Let I be a non-zero ideal of k[x_{1}, ..., x_{n}]. A subset T of I is a Ritt characteristic set of I if one of the following conditions holds:
1. T consists of a single nonzero constant of k,
2. T is a triangular set and T is minimal w.r.t Ritt ordering in the set of all triangular sets contained in I.

A polynomial ideal may possess (infinitely) many characteristic sets, since Ritt ordering is a partial order.

==Wu characteristic set==

The Ritt–Wu process, first devised by Ritt, subsequently modified by Wu, computes not a Ritt characteristic but an extended one, called Wu characteristic set or ascending chain.

A non-empty subset T of the ideal F generated by F is a Wu characteristic set of F if one of the following condition holds

1. T = {a} with a being a nonzero constant,
2. T is a triangular set and there exists a subset G of F such that F = G and every polynomial in G is pseudo-reduced to zero with respect to T.

Wu characteristic set is defined to the set F of polynomials, rather to the ideal F generated by F. Also it can be shown that a Ritt characteristic set T of F is a Wu characteristic set of F. Wu characteristic sets can be computed by Wu's algorithm CHRST-REM, which only requires pseudo-remainder computations and no factorizations are needed.

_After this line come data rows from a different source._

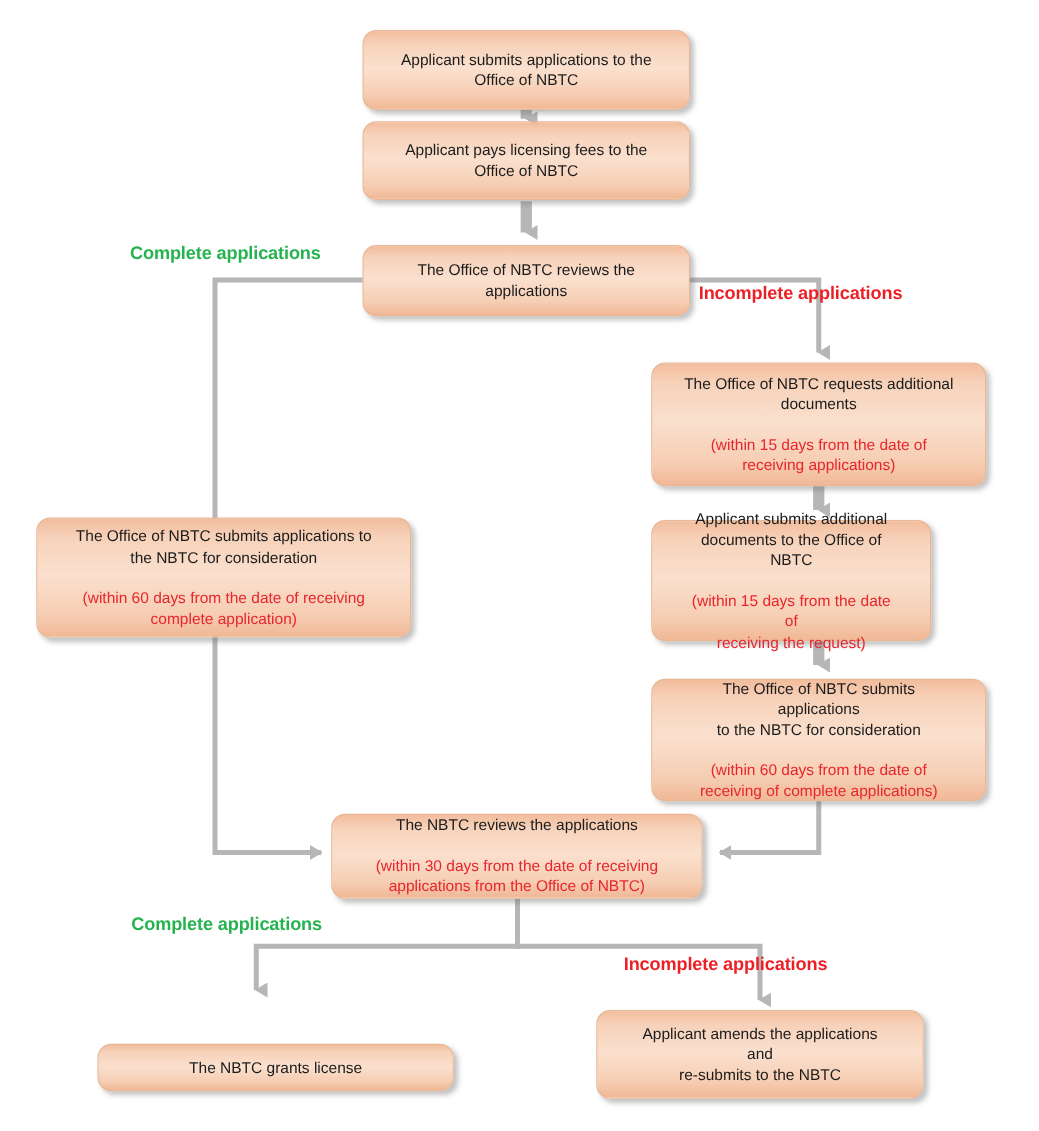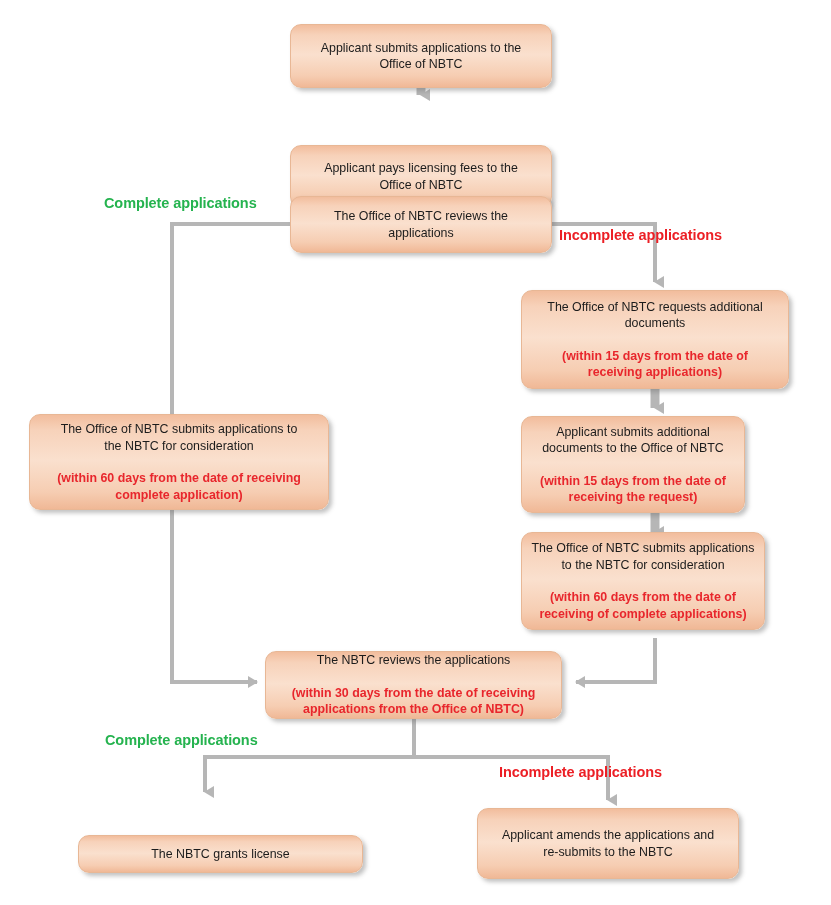--- a/index.html
+++ b/index.html
@@ -44,7 +44,7 @@
     color: #1c1c1c;
     font-size: 12.4px;
     line-height: 16.5px;
-    padding: 4px 9px;
+    padding: 4px 25px;
     z-index: 5;
   }
   .node .main-text {

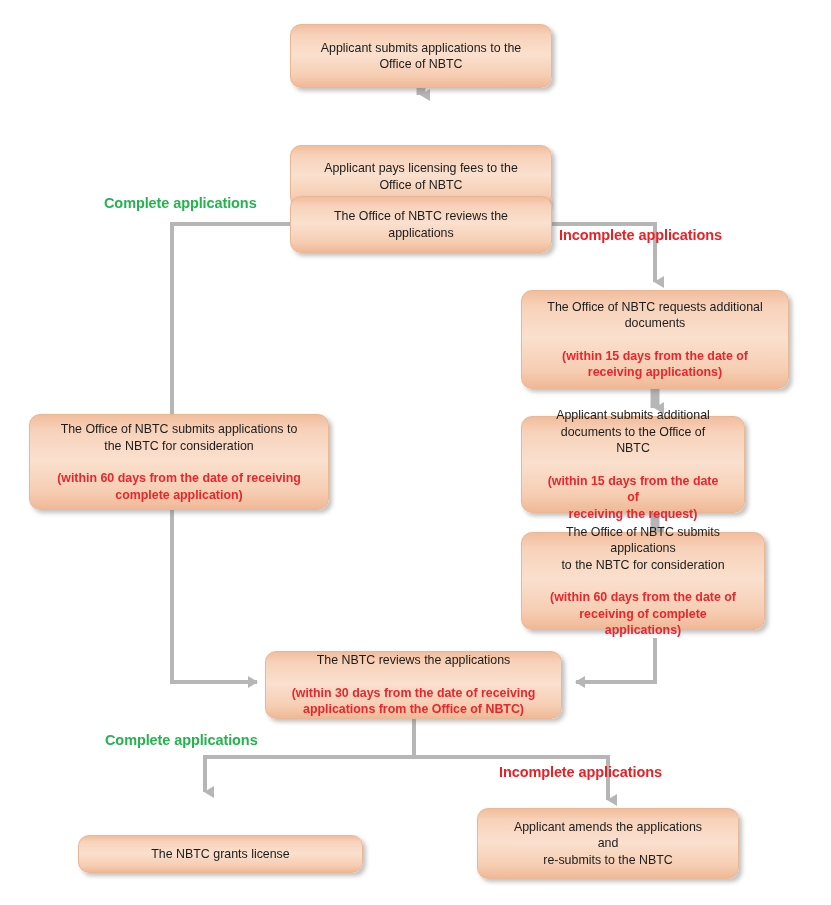--- a/index.html
+++ b/index.html
@@ -115,7 +115,7 @@
 Office of NBTC</span>
   </div>
 
-  <div class="node" style="left:290px; top:97px; width:262px; height:63px;margin-top:48px;">
+  <div class="node" style="left:290px; top:97px; width:262px; height:63px;">
     <span class="main-text">Applicant pays licensing fees to the
 Office of NBTC</span>
   </div>

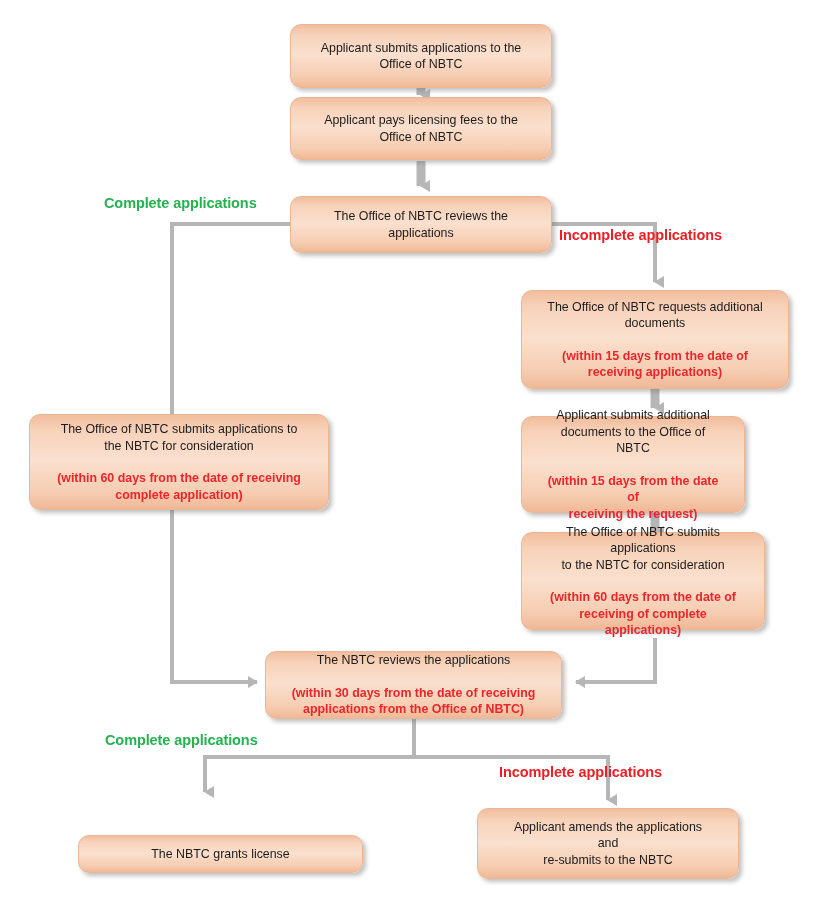--- a/index.html
+++ b/index.html
@@ -56,7 +56,7 @@
     display: block;
     white-space: pre-line;
     color: #e8262c;
-    font-weight: 700;
+    font-weight: 400;
     margin-top: 16px;
   }
   .branch-label {

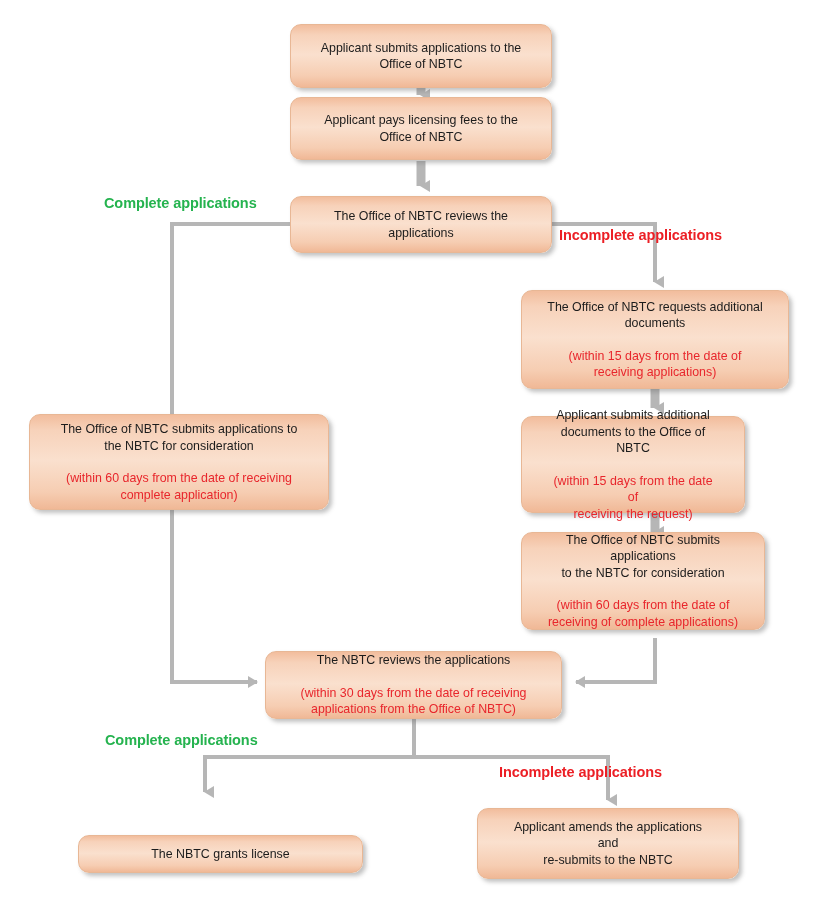--- a/index.html
+++ b/index.html
@@ -139,7 +139,7 @@
 receiving the request)</span>
   </div>
 
-  <div class="node" style="left:521px; top:532px; width:244px; height:98px;">
+  <div class="node" style="left:521px; top:543px; width:268px; height:98px;">
     <span class="main-text">The Office of NBTC submits applications
 to the NBTC for consideration</span>
     <span class="note-text">(within 60 days from the date of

Wu's characteristic set method has exponential complexity; improvements in computing efficiency by weak chains, regular chains, saturated chain were introduced

==Decomposing algebraic varieties==

An application is an algorithm for solving systems of algebraic equations by means of characteristic sets. More precisely, given a finite subset F of polynomials, there is an algorithm to compute characteristic sets T_{1}, ..., T_{e} such that:

$V(F) = W(T_1)\cup \cdots \cup W(T_e),$

where W(T_{i}) is the difference of V(T_{i}) and V(h_{i}), here h_{i} is the product of initials of the polynomials in T_{i}.